» **WHAT NEEDS TO BE DONE**
No pictures in the copy, please: retype all the records exactly.

» **EXERCISE DATA**
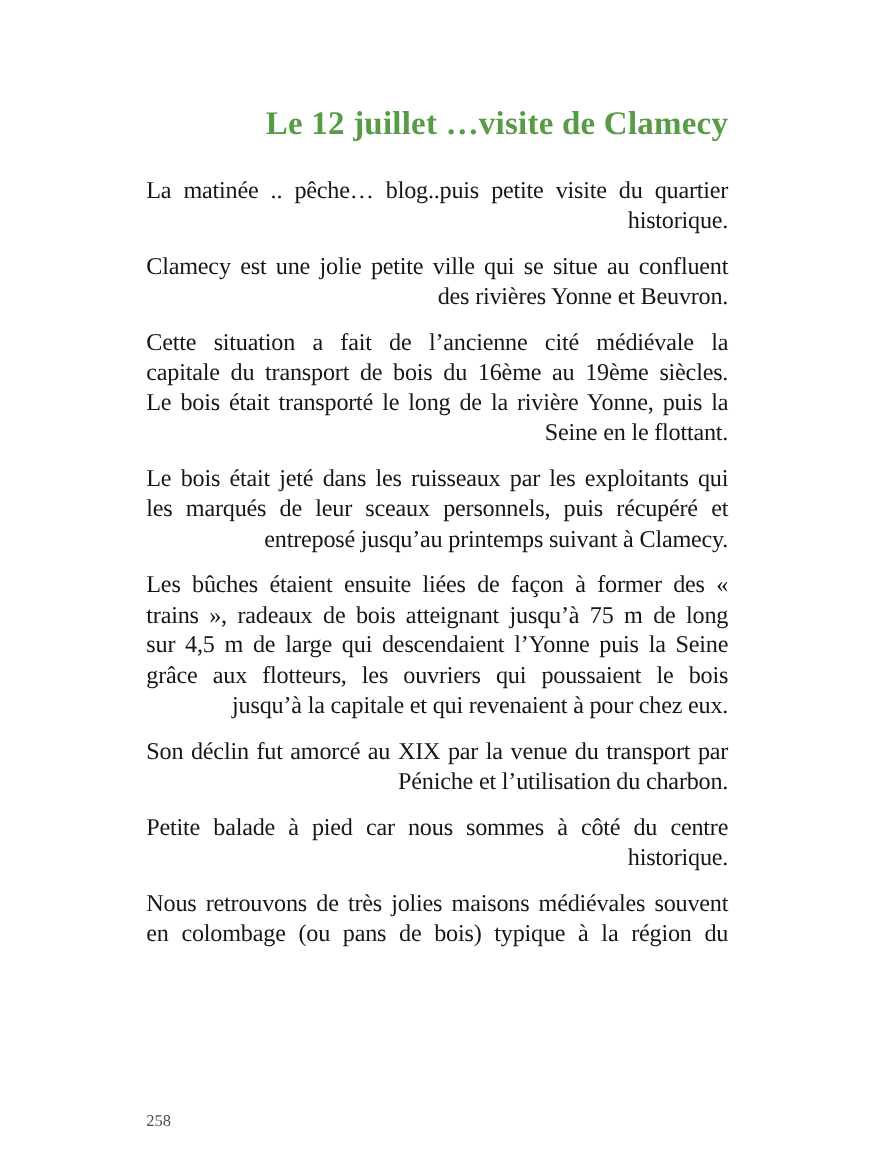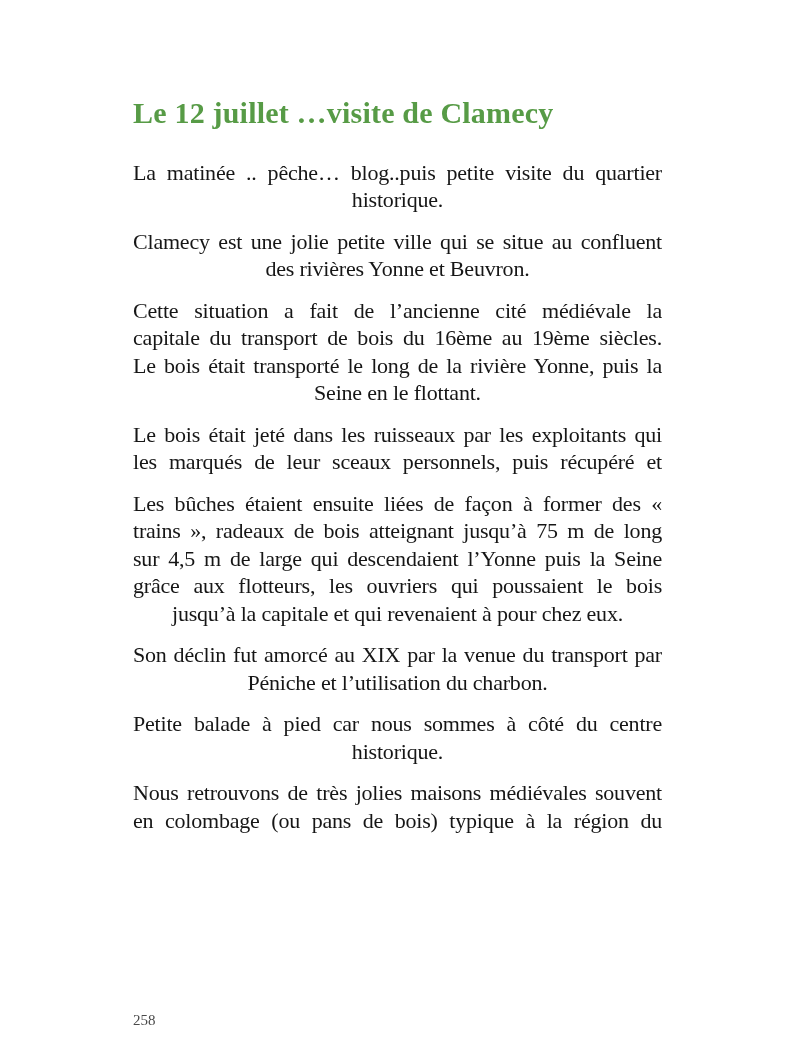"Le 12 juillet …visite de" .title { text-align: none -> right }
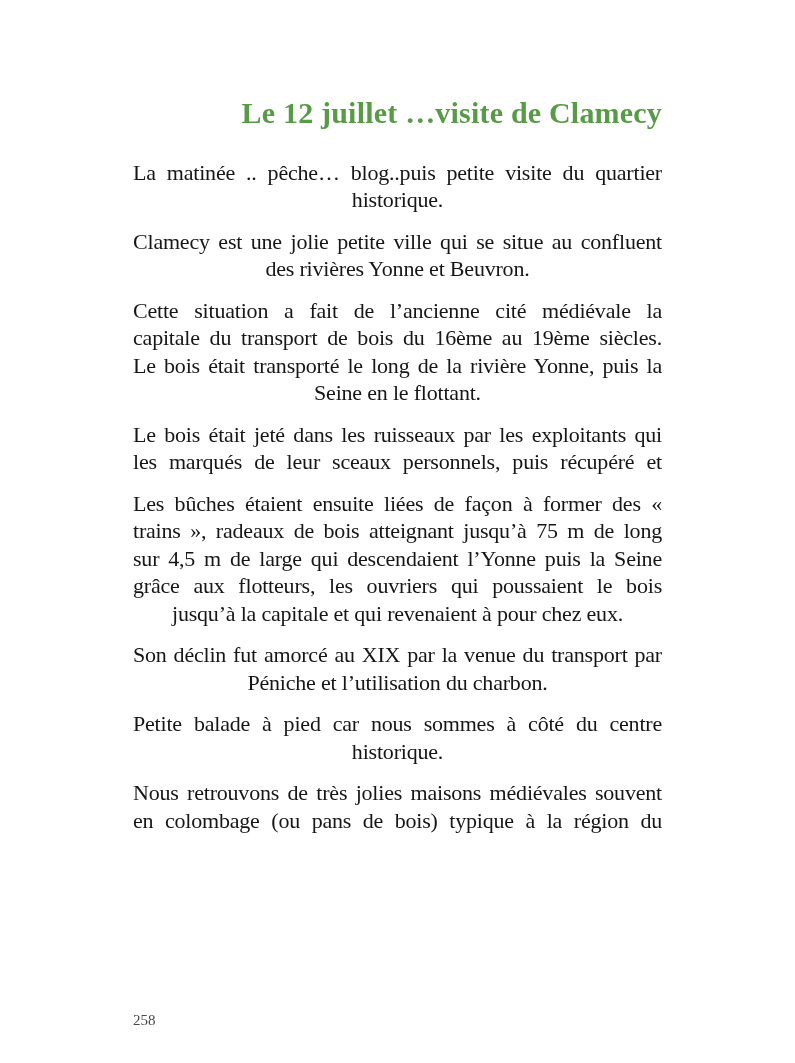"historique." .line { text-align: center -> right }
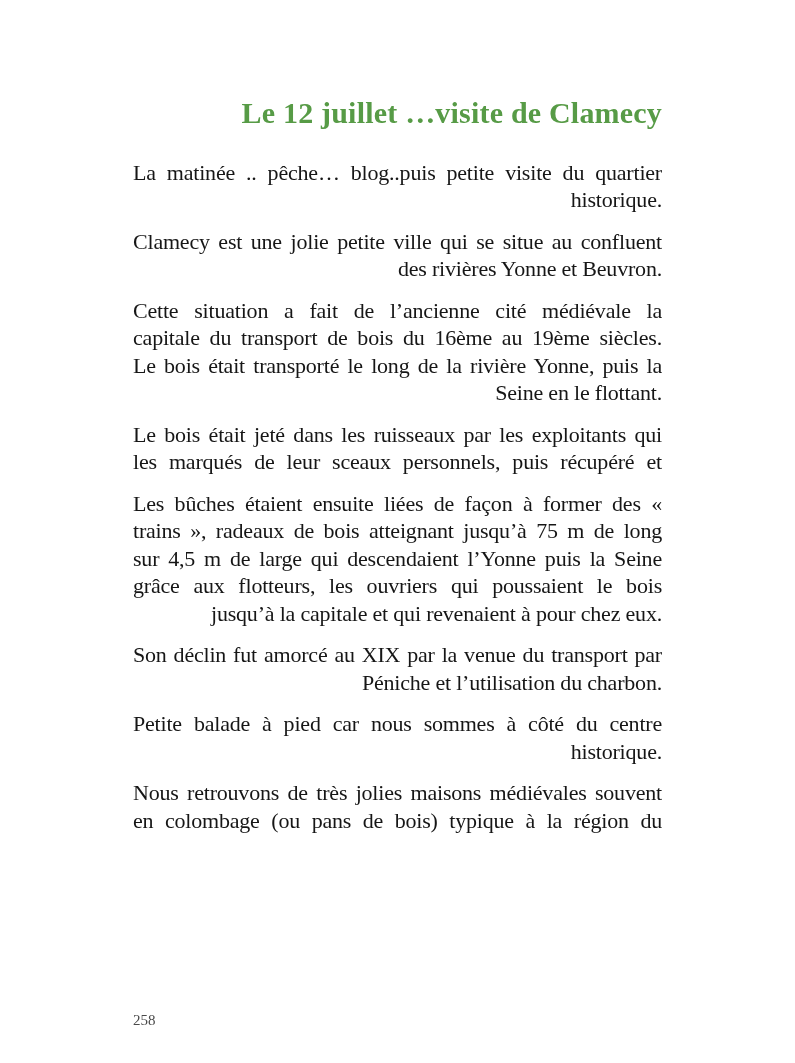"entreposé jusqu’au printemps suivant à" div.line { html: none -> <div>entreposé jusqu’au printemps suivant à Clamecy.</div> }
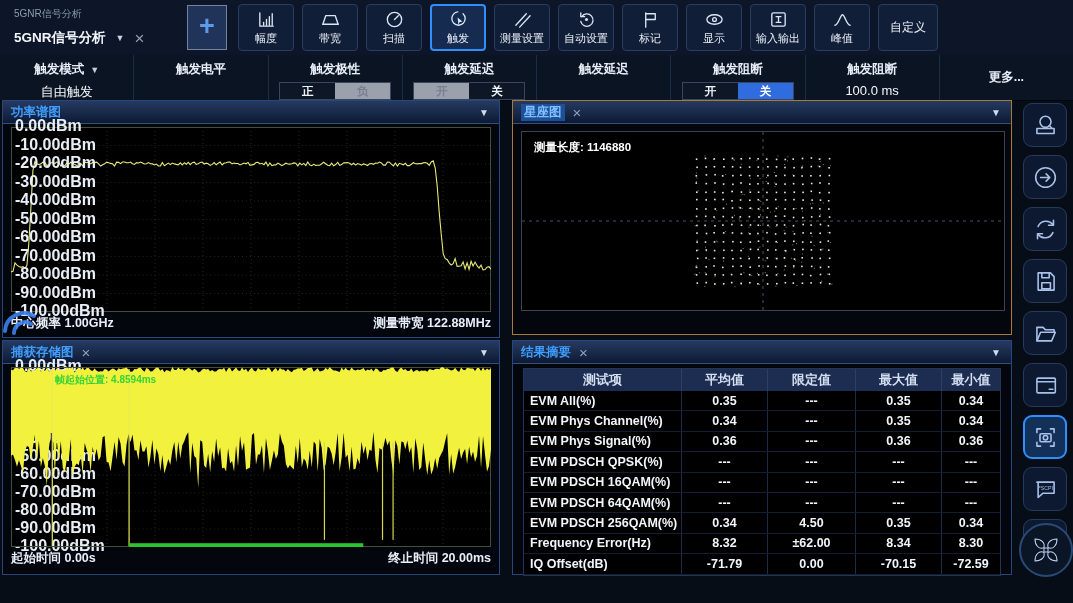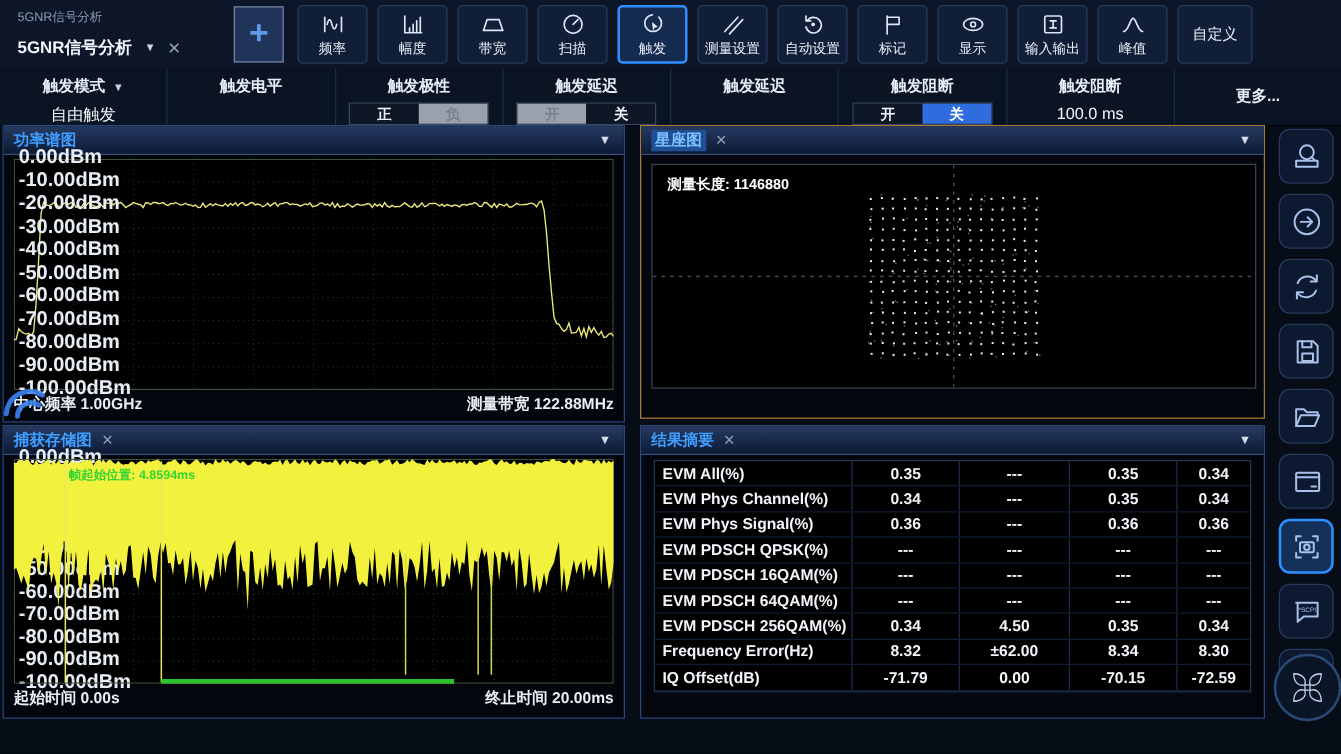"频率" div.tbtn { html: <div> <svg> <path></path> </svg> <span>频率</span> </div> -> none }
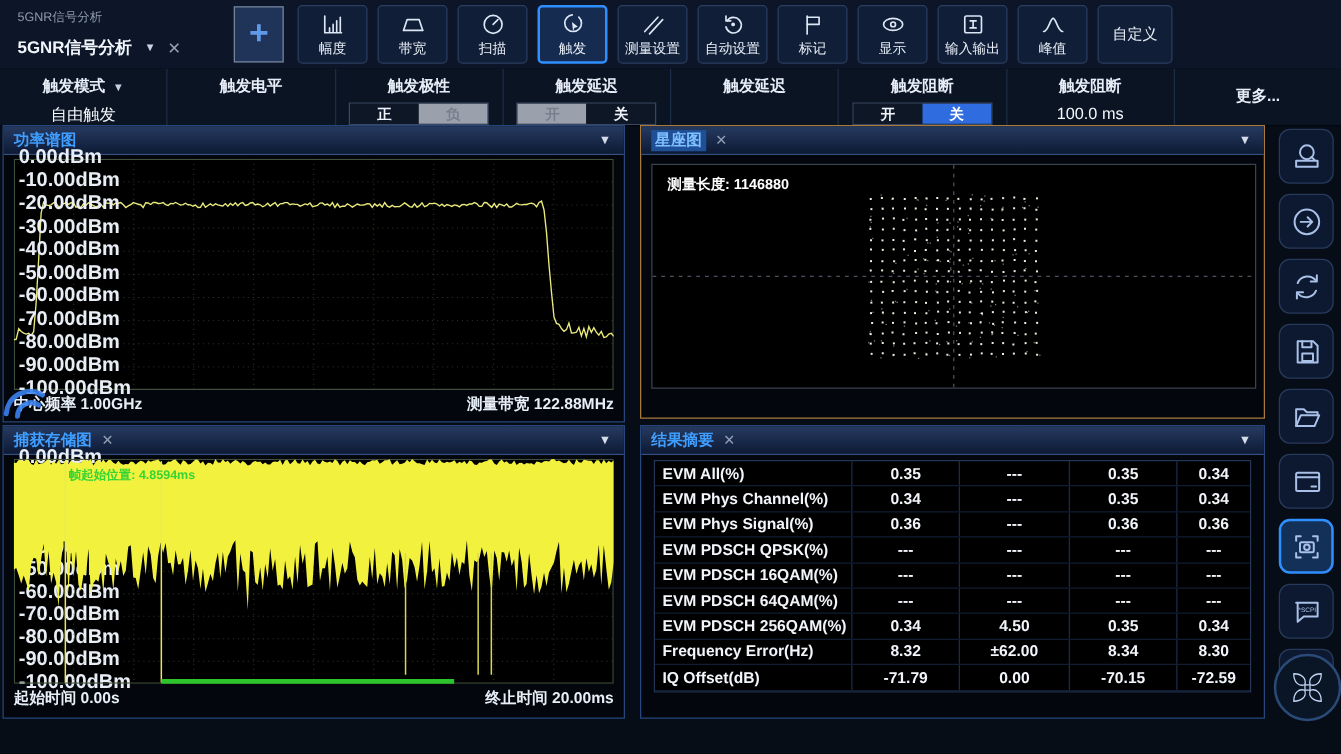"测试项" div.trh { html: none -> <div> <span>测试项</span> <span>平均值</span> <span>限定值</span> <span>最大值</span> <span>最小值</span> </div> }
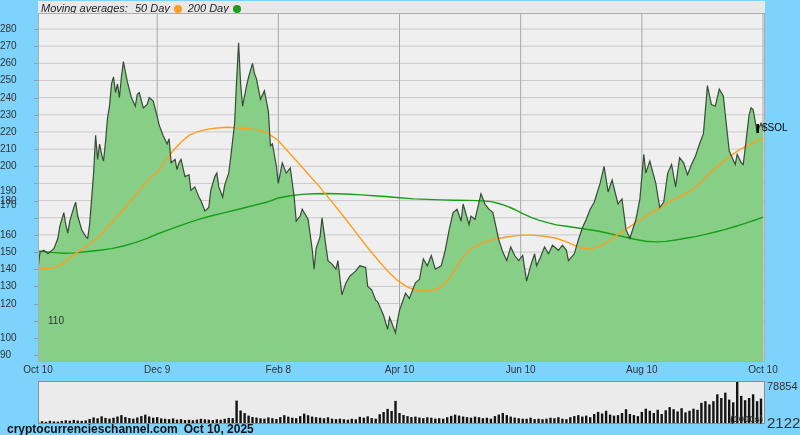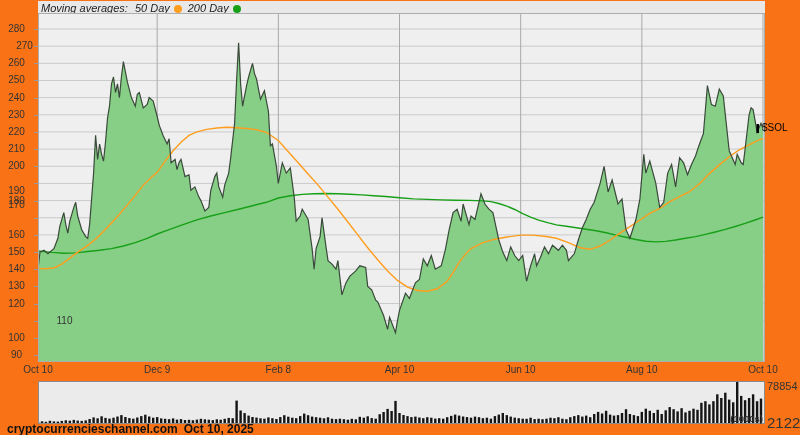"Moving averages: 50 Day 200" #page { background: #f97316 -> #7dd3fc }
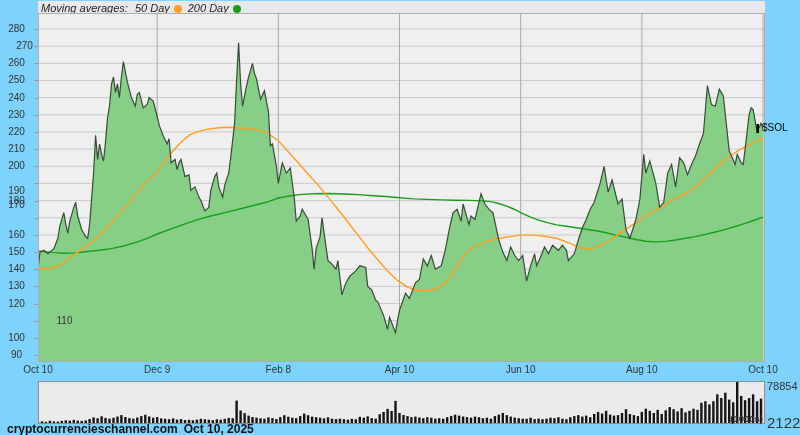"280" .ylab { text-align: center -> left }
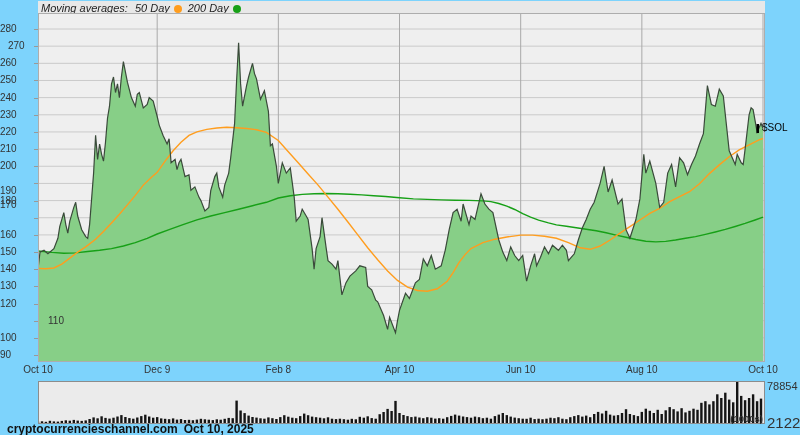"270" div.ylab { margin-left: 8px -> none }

» **THE COMPLETED TASK**
"Le 12 juillet …visite de" .title { text-align: none -> right }
"historique." .line { text-align: center -> right }
"entreposé jusqu’au printemps suivant à" div.line { html: none -> <div>entreposé jusqu’au printemps suivant à Clamecy.</div> }
"频率" div.tbtn { html: <div> <svg> <path></path> </svg> <span>频率</span> </div> -> none }
"测试项" div.trh { html: none -> <div> <span>测试项</span> <span>平均值</span> <span>限定值</span> <span>最大值</span> <span>最小值</span> </div> }
"Moving averages: 50 Day 200" #page { background: #f97316 -> #7dd3fc }
"280" .ylab { text-align: center -> left }
"270" div.ylab { margin-left: 8px -> none }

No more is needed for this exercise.